● Modification records
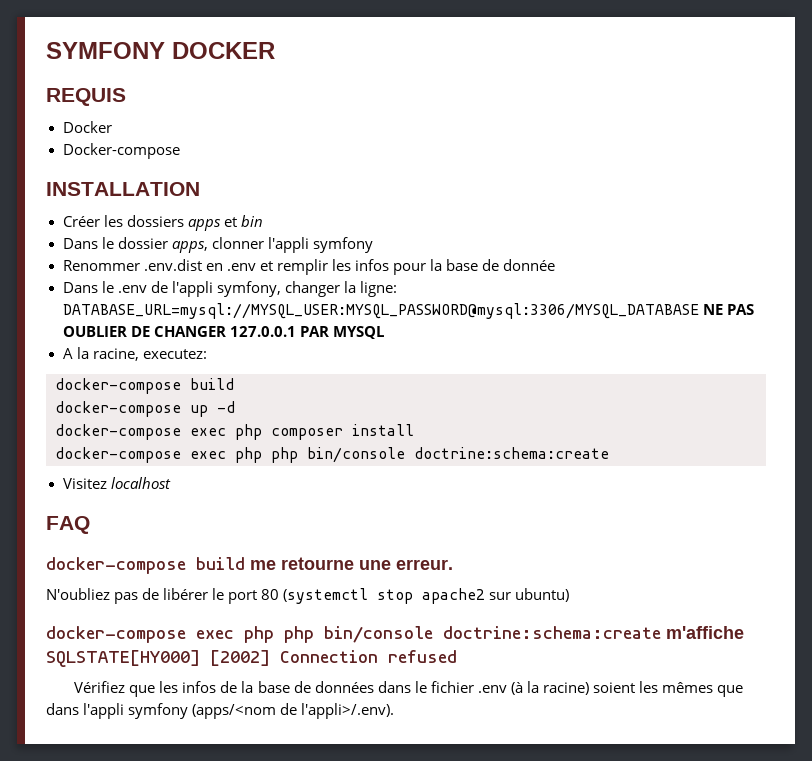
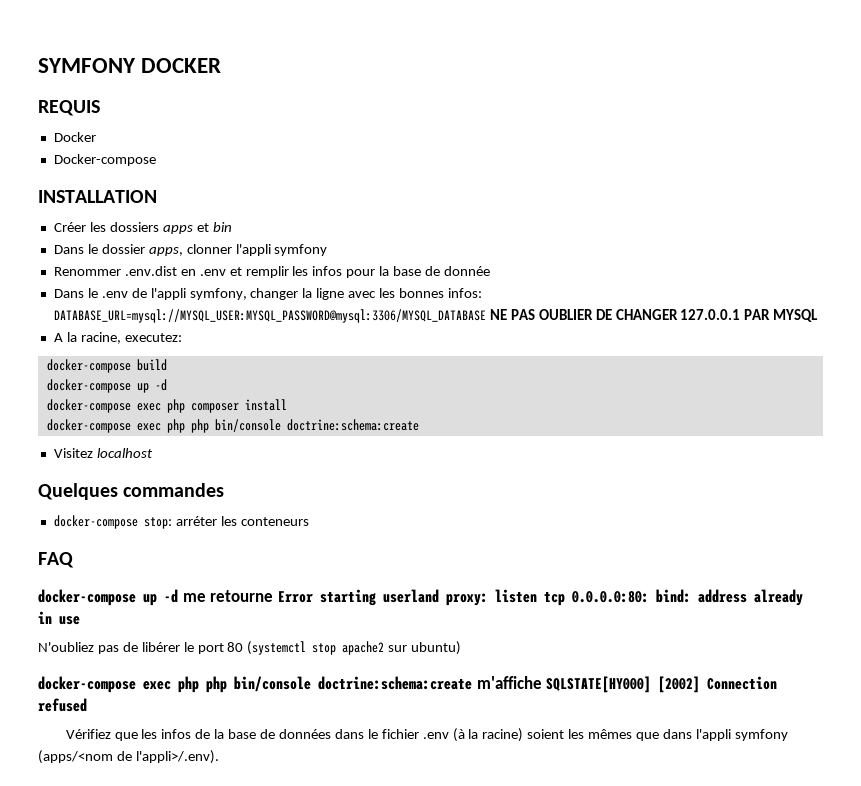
- Dans le .env de l'appli symfony, changer la ligne: DATABASE_URL=mysql://MYSQL_USER:MYSQL_PASSWORD@mysql:3306/MYSQL_DATABASE NE PAS OUBLIER DE CHANGER 127.0.0.1 PAR MYSQL
+ Dans le .env de l'appli symfony, changer la ligne avec les bonnes infos: DATABASE_URL=mysql://MYSQL_USER:MYSQL_PASSWORD@mysql:3306/MYSQL_DATABASE NE PAS OUBLIER DE CHANGER 127.0.0.1 PAR MYSQL
+ Quelques commandes
+ docker-compose stop: arréter les conteneurs
  FAQ
- docker-compose build me retourne une erreur.
+ docker-compose up -d me retourne Error starting userland proxy: listen tcp 0.0.0.0:80: bind: address already in use

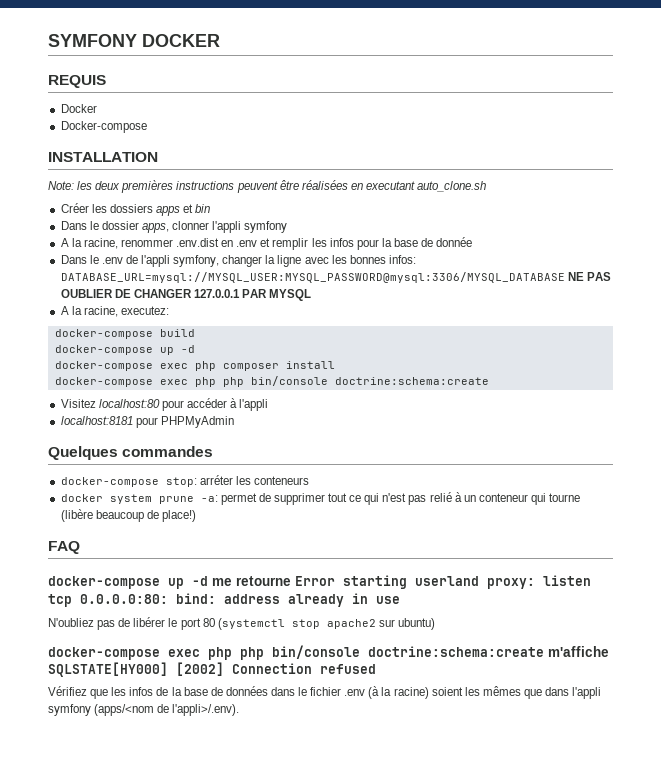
+ Note: les deux premières instructions peuvent être réalisées en executant auto_clone.sh
- Renommer .env.dist en .env et remplir les infos pour la base de donnée
+ A la racine, renommer .env.dist en .env et remplir les infos pour la base de donnée
- Visitez localhost
+ Visitez localhost:80 pour accéder à l'appli
+ localhost:8181 pour PHPMyAdmin
+ docker system prune -a: permet de supprimer tout ce qui n'est pas relié à un conteneur qui tourne (libère beaucoup de place!)

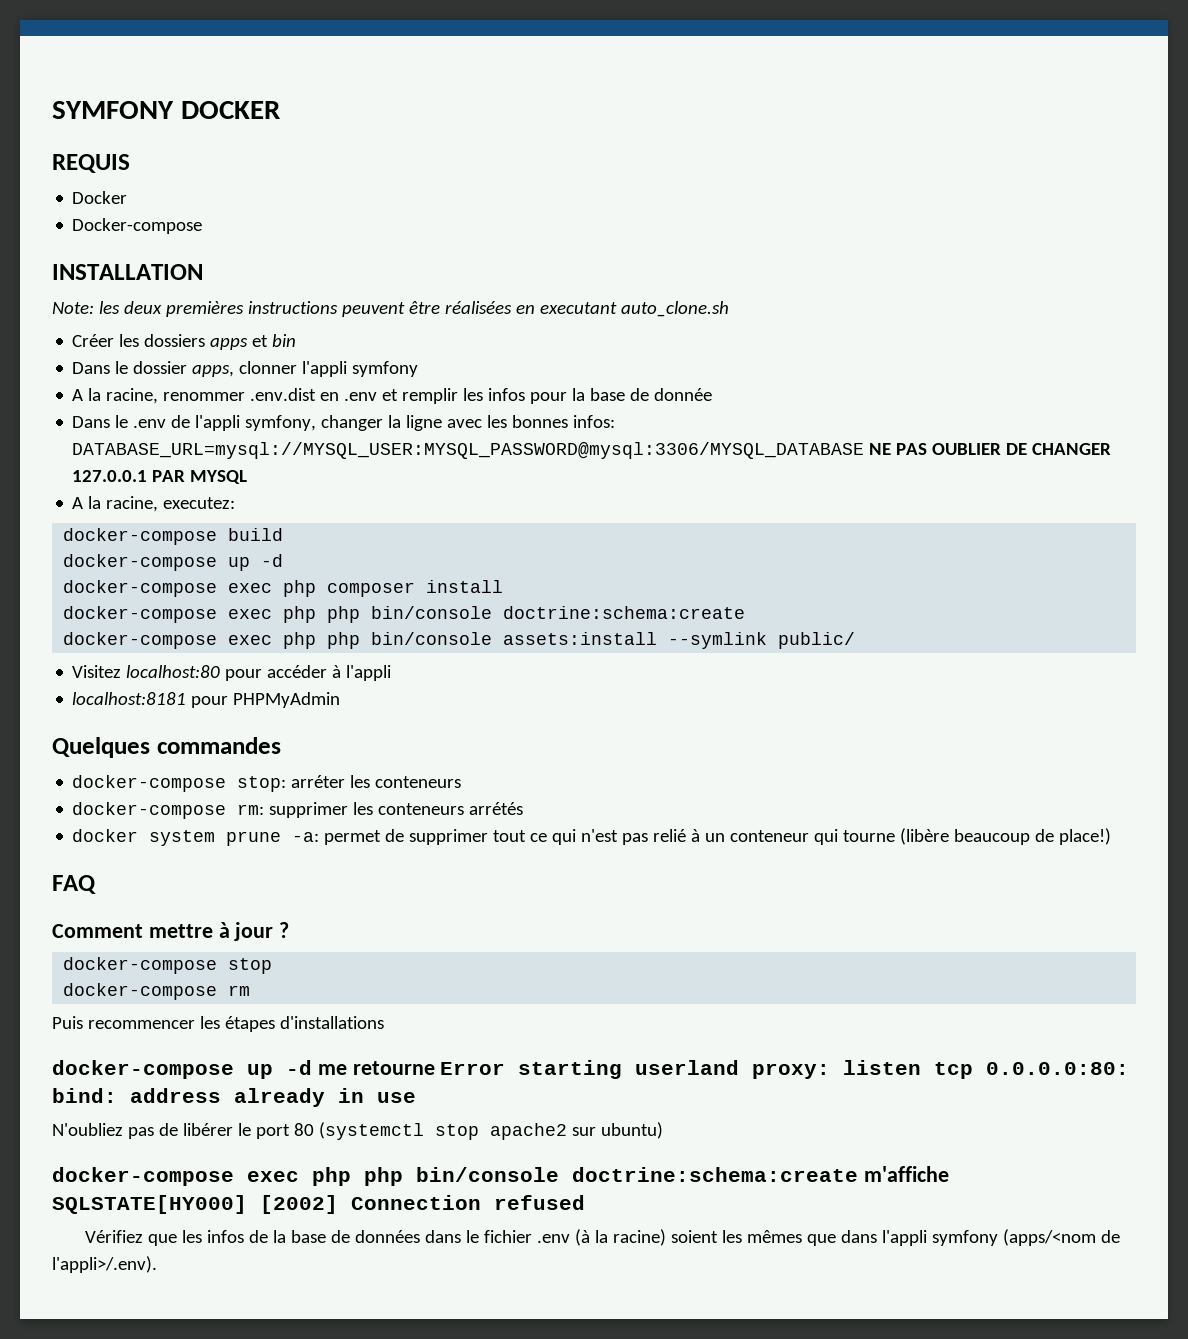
+ docker-compose exec php php bin/console assets:install --symlink public/
+ docker-compose rm: supprimer les conteneurs arrétés
+ Comment mettre à jour ?
+ docker-compose stop
+ docker-compose rm
+ Puis recommencer les étapes d'installations

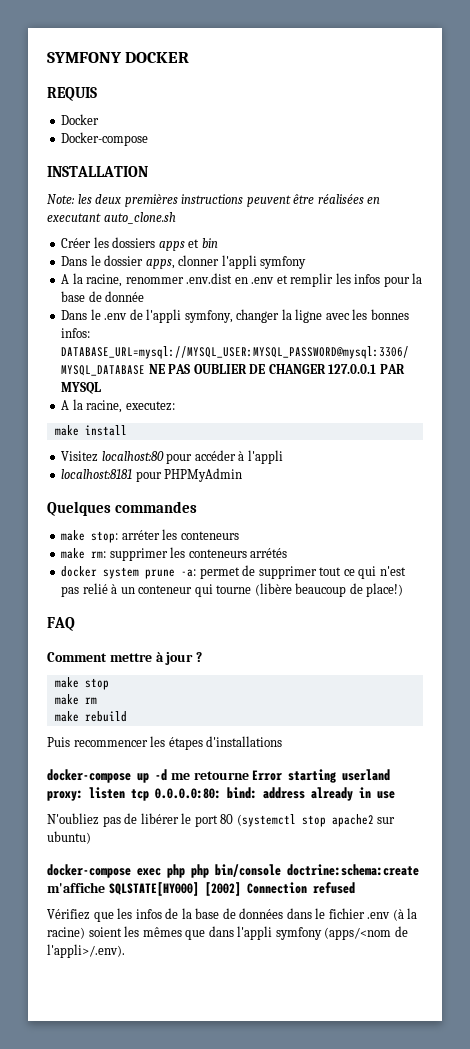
- docker-compose build
- docker-compose up -d
- docker-compose exec php composer install
- docker-compose exec php php bin/console doctrine:schema:create
- docker-compose exec php php bin/console assets:install --symlink public/
+ make install
- docker-compose stop: arréter les conteneurs
+ make stop: arréter les conteneurs
- docker-compose rm: supprimer les conteneurs arrétés
+ make rm: supprimer les conteneurs arrétés
- docker-compose stop
+ make stop
- docker-compose rm
+ make rm
+ make rebuild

● Work to be completed
Reproduce, word for word, only the lines in the records above from the line with "mettre à jour ?" through the line with "- docker-compose exec php php bin/console assets:install", including both ends; omit the pictures.

● Solution to this task
+ Comment mettre à jour ?
+ docker-compose stop
+ docker-compose rm
+ Puis recommencer les étapes d'installations

- docker-compose build
- docker-compose up -d
- docker-compose exec php composer install
- docker-compose exec php php bin/console doctrine:schema:create
- docker-compose exec php php bin/console assets:install --symlink public/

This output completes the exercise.